## [WHAT YOU WILL DO]
Every line of the records that holds the word "height" should be copied out.
....
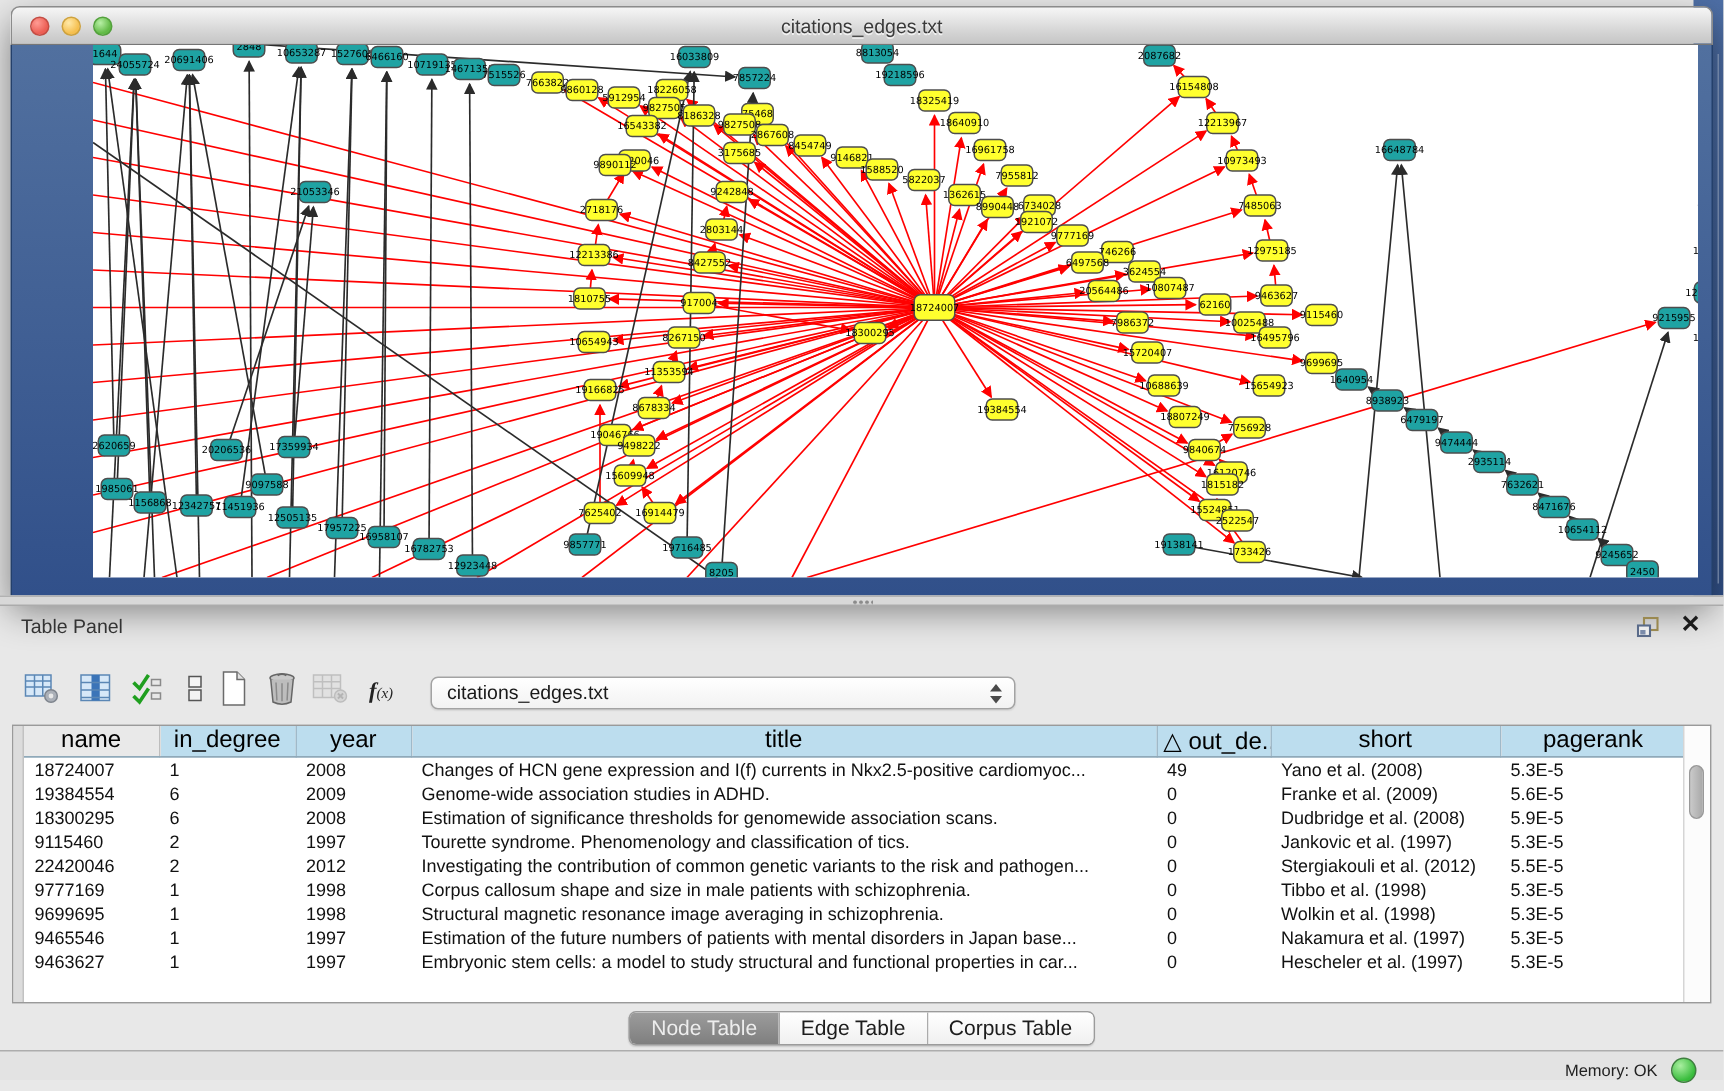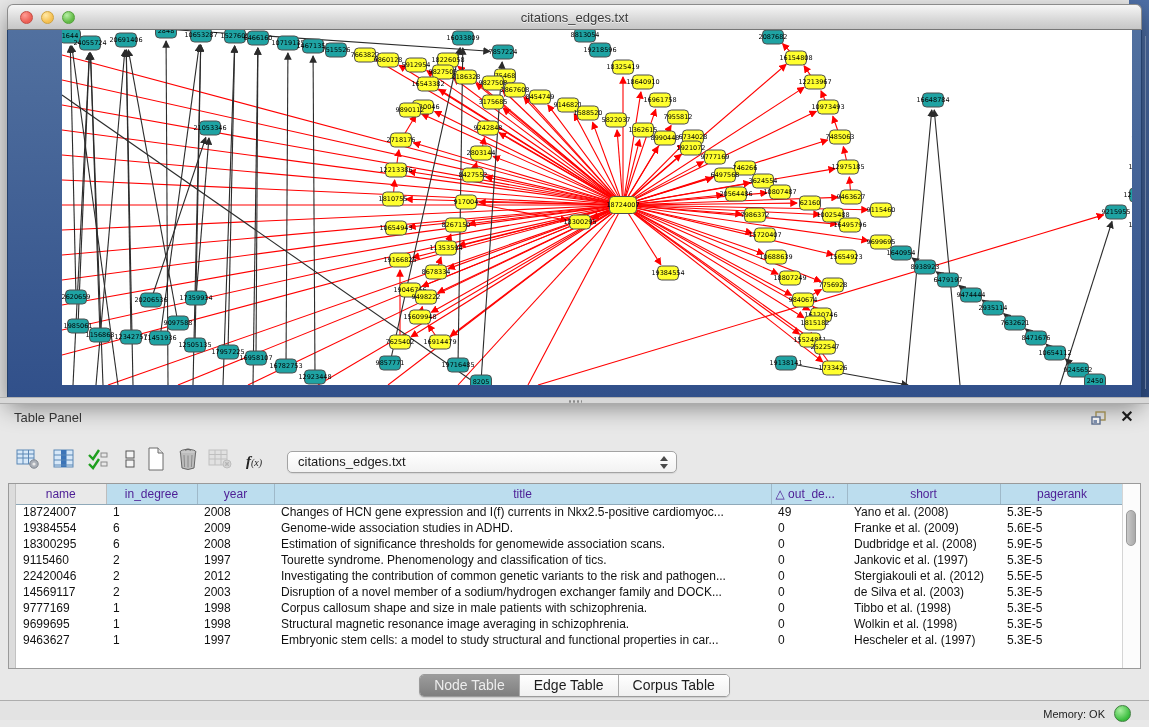--- a/index.html
+++ b/index.html
@@ -60,7 +60,7 @@
     border:1px solid #9A9A9A;background:#FFFFFF;box-sizing:border-box;overflow:hidden;}
   .row-gutter{position:absolute;left:0;top:0;width:6px;bottom:0;background:#DCDCDC;border-right:1px solid #C2C2C2;}
   table.data{position:absolute;left:7px;top:0;border-collapse:collapse;table-layout:fixed;width:1108px;}
-  table.data th{height:20px;font-size:12px;font-weight:normal;color:#4c1d95;text-align:center;
+  table.data th{height:20px;font-size:16px;font-weight:normal;color:#000000;text-align:center;
     background:#BCDDEE;border-right:1px solid #9FB9C9;border-bottom:1px solid #8FA9B9;
     overflow:hidden;white-space:nowrap;padding:0 4px;box-sizing:border-box;cursor:pointer;}
   table.data th.gray{background:#E9E9E9;border-right:1px solid #BDBDBD;}

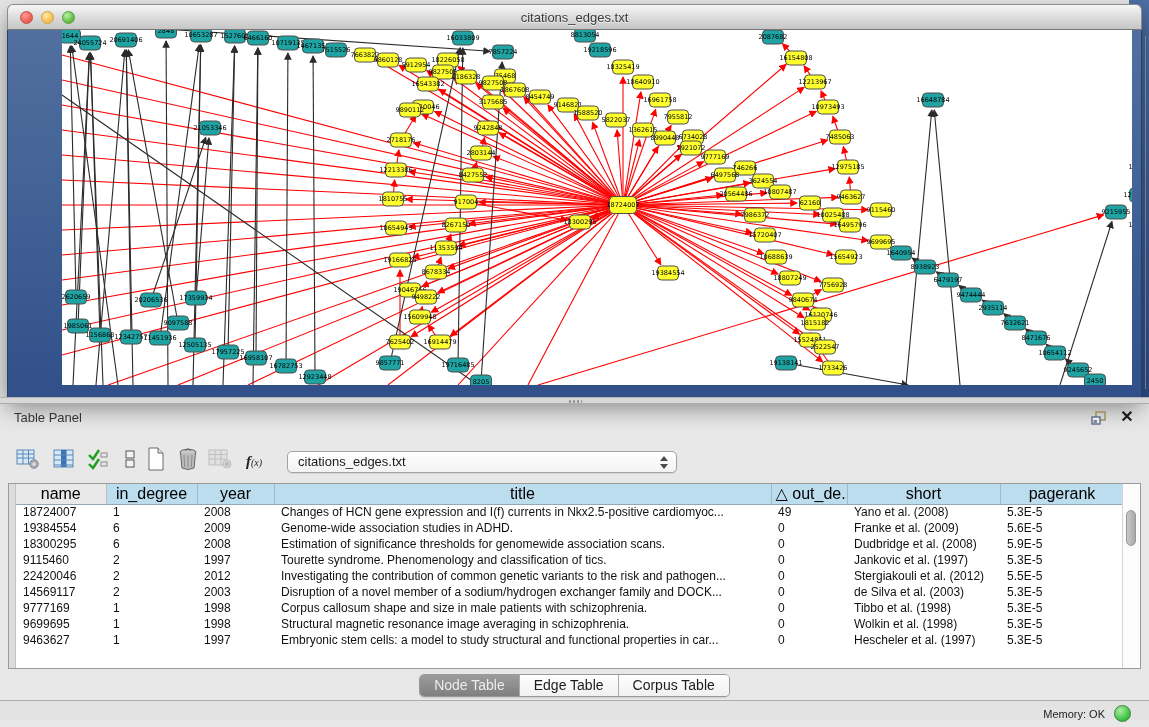--- a/index.html
+++ b/index.html
@@ -961,15 +961,6 @@
           <td>5.5E-5</td>
         </tr>
         <tr>
-          <td>14569117</td>
-          <td>2</td>
-          <td>2003</td>
-          <td>Disruption of a novel member of a sodium/hydrogen exchanger family and DOCK...</td>
-          <td>0</td>
-          <td>de Silva et al. (2003)</td>
-          <td>5.3E-5</td>
-        </tr>
-        <tr>
           <td>9777169</td>
           <td>1</td>
           <td>1998</td>

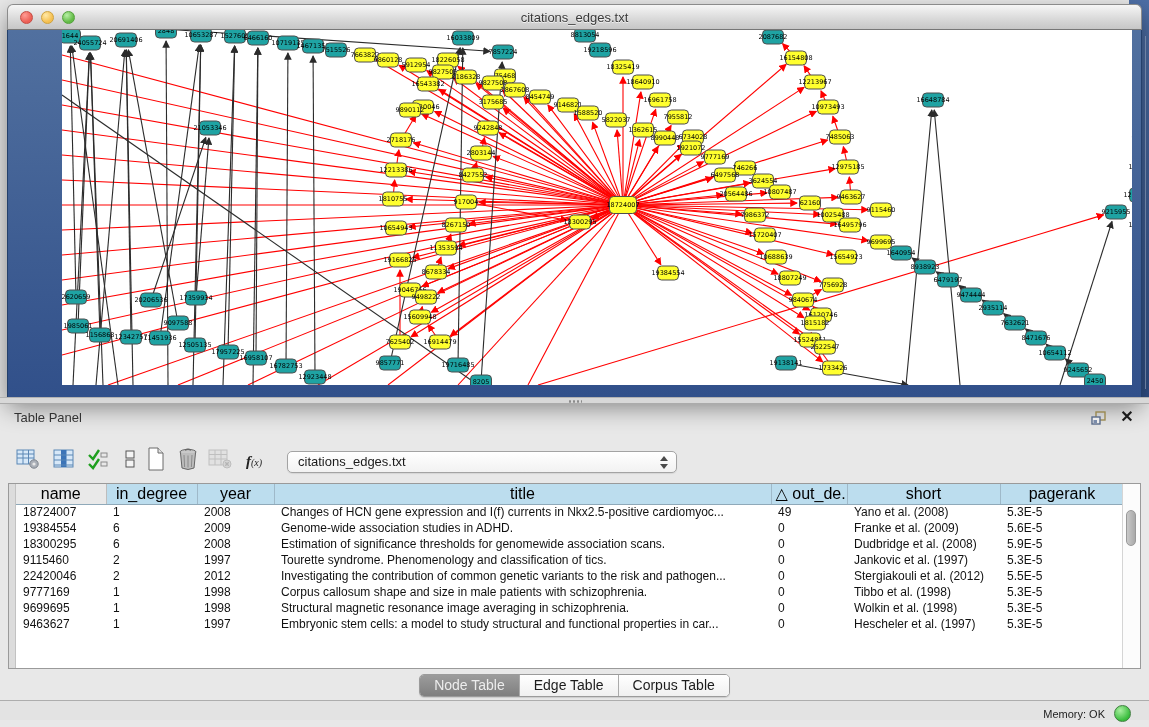--- a/index.html
+++ b/index.html
@@ -979,6 +979,15 @@
           <td>5.3E-5</td>
         </tr>
         <tr>
+          <td>9465546</td>
+          <td>1</td>
+          <td>1997</td>
+          <td>Estimation of the future numbers of patients with mental disorders in Japan base...</td>
+          <td>0</td>
+          <td>Nakamura et al. (1997)</td>
+          <td>5.3E-5</td>
+        </tr>
+        <tr>
           <td>9463627</td>
           <td>1</td>
           <td>1997</td>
....
## [RESULT OF THE TASK]
-  table.data th{height:20px;font-size:12px;font-weight:normal;color:#4c1d95;text-align:center;
+  table.data th{height:20px;font-size:16px;font-weight:normal;color:#000000;text-align:center;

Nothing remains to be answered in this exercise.